Dataverse holds input data, code, and output artifacts. Users can happily read all three. But re-executing the code is more difficult and more useful than just reading it. More useful because users can tweak the code or try new input data. More difficult because being able to re-execute the code requires more than just the source code, also metadata such as R version (more generally software environment specification) and the "workflow" (what code to run in what order with what parameters, etc.).
Should Dataverse store machine-readable metadata describing how to run the code?
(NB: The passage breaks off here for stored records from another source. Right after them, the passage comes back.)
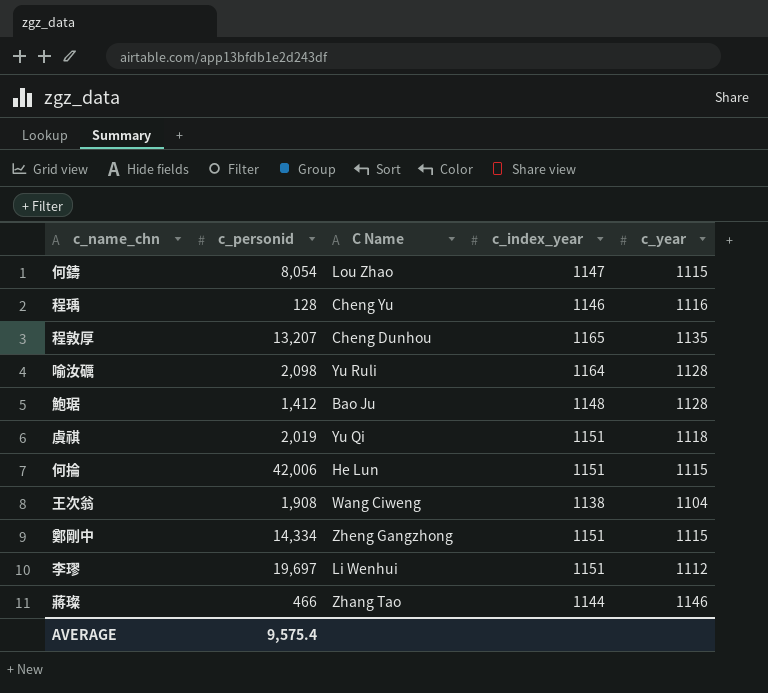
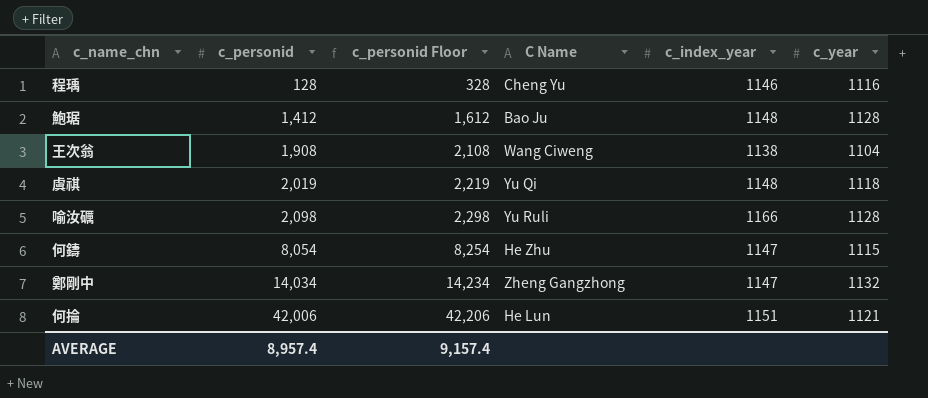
row order: none -> c_personid ascending
column c_personid Floor | formula: none -> [c_personid] + 200
row 程敦厚: 13,207 | Cheng Dunhou | 1165 | 1135 -> none
row 李璆: 19,697 | Li Wenhui | 1151 | 1112 -> none
row 蔣璨: 466 | Zhang Tao | 1144 | 1146 -> none
虞祺 | c_index_year: 1151 -> 1148
喻汝礪 | c_index_year: 1164 -> 1166
何鑄 | C Name: Lou Zhao -> He Zhu
鄭剛中 | c_personid: 14,334 -> 14,034
鄭剛中 | c_index_year: 1151 -> 1147
鄭剛中 | c_year: 1115 -> 1132
何掄 | c_year: 1115 -> 1121
AVERAGE | c_personid: 9,575.4 -> 8,957.4

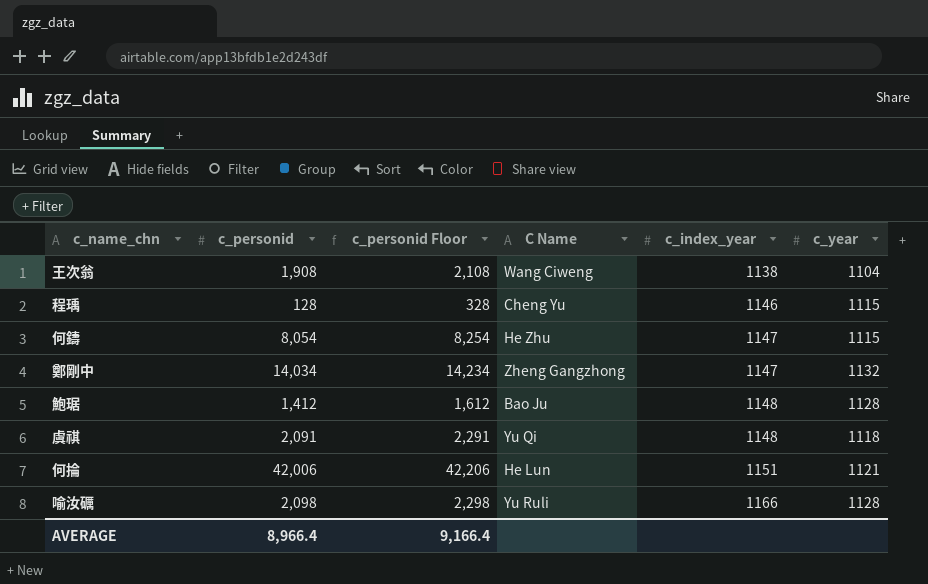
row order: c_personid ascending -> c_index_year ascending
程瑀 | c_year: 1116 -> 1115
虞祺 | c_personid: 2,019 -> 2,091
虞祺 | c_personid Floor: 2,219 -> 2,291
AVERAGE | c_personid: 8,957.4 -> 8,966.4
AVERAGE | c_personid Floor: 9,157.4 -> 9,166.4

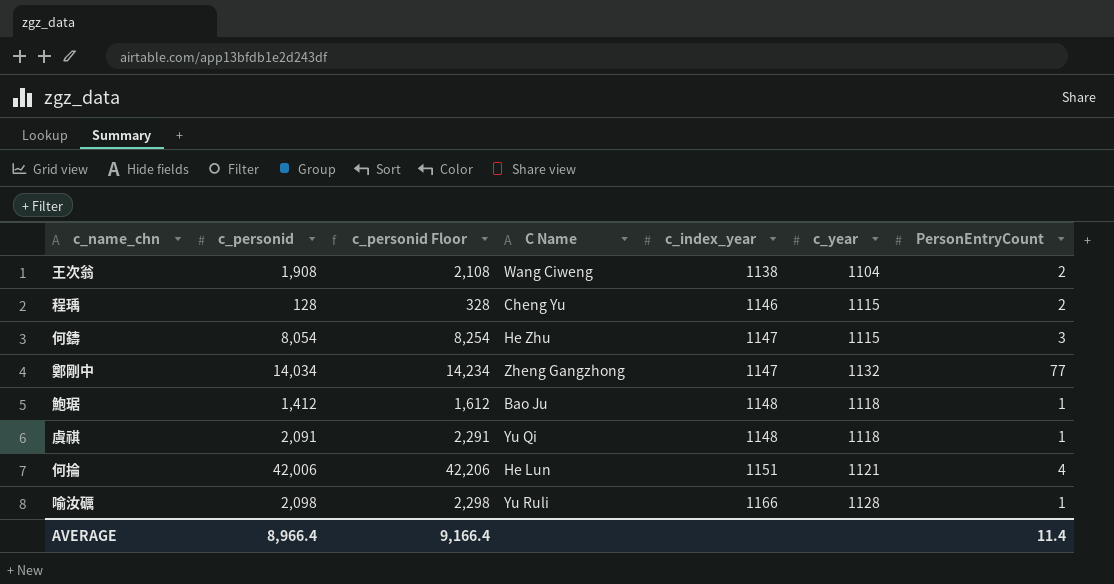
column PersonEntryCount | position: none -> 7
鮑琚 | c_year: 1128 -> 1118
One possible implementation, for example, might be to have a polymorphic "software environment" field (could be requirements.txt, renv.lock, Dockerfile), and a polymorphic "workflow" field (could be a script, CWL workflow, or other kind of workflow, that kicks off the rest of the code in the Dataset (to use Dataverse's term)). Other implementations are possible. For this discussion, I want to ask if _any_ such implementation is considered "in scope" for the Dataverse project by the community (especially devs!), or is it considered better handled by other tools?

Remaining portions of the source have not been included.